思わぬ敵の“出現”にイライラを隠せないダルビッシュ。韓国戦先発に向けて早急に調整する

思わぬ敵の“出現”にイライラを隠せないダルビッシュ。韓国戦先発に向けて早急に調整する

 (日本代表・親善試合、日本5−1豪州、第2戦、23日、ヤフードーム)先発のダルビッシュ有投手(21)=日本ハム=は4回を4安打8奪三振で1失点に抑えたが、思わぬ“難敵”が現れた。

 端正な顔がゆがんだ。本番に向けた最後の調整登板で、ダルビッシュがコントロールを乱した。プロ入り後では初体験となる国際試合で、いらだちを隠せなかった。

 「コントロールがちょっとしんどかった。体の張りがとれれば、本番は大丈夫です」

 一回に先制点を許す。4回を4安打1失点で8奪三振で、最速151キロの直球を主体にピンチは何とか切り抜けたが、4四死球と制球に苦しんだ。イライラの原因は足元にあった。ロージンバッグだ。

 「ちょっとボールの感触がよくなかった。ロージンがあわなくてストレスを感じていた。でも原因が分かったからよかった」と大野投手コーチはダルビッシュからの報告を受けて説明した。前日22日にアジア予選で使用するロージンバッグがチームに届いたばかり。ダルビッシュはこの日初めて試合で使用したが、日本のものとは質が微妙に違う粉末が、なかなかフィットしなかった。

 星野監督は「ロージンバッグが合わなかったみたい。その違和感でいらついてたね」といいながらも、「でも勝つことを知っているピッチャーだから。調子上げてくれるでしょ」とダルビッシュへの信頼は揺るがない。12月2日の韓国戦の先発が有力だ。

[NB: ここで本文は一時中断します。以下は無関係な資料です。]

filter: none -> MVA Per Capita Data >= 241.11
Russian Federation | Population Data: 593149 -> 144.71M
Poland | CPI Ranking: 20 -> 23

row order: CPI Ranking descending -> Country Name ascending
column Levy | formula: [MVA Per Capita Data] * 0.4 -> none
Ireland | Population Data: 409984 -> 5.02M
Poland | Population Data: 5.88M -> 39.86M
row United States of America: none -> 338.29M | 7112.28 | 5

 課題が浮き彫りとなったダルビッシュは「これから自分なりに調整していきたい」と最大のライバルとの決戦に向けて、気持ちを引き締めた。北京への道を、切り開く。

(上野亮治)

■ロージンバッグ

 炭酸マグネシウムを主成分とした滑り止め剤の粉末を袋に詰めたもの。公式戦では選手自身が用意することはなく、審判が公認ロージンバッグを提供する。素手にロージンをつけることは許されているが投手、野手を問わず、ボールやグラブにふりかけることは禁止されている。ロージンバッグにボールが当たった場合はインプレーとして扱われる。

◆ダルビッシュについて日本・阿部(巨人)

「調子はよくなかった。でも、あんなもんじゃないでしょ」

★青木3打点!

 3番の青木(ヤクルト)が勝負強さを見せつけた。1点ビハインドの三回に同点の左犠飛を放つと、四回には右越えに2点二塁打。3打点の活躍に「試合勘は十分に取り戻せた」と収穫を口にした。星野ジャパンの3番としてすっかり定着。アジア予選でも暴れまくる。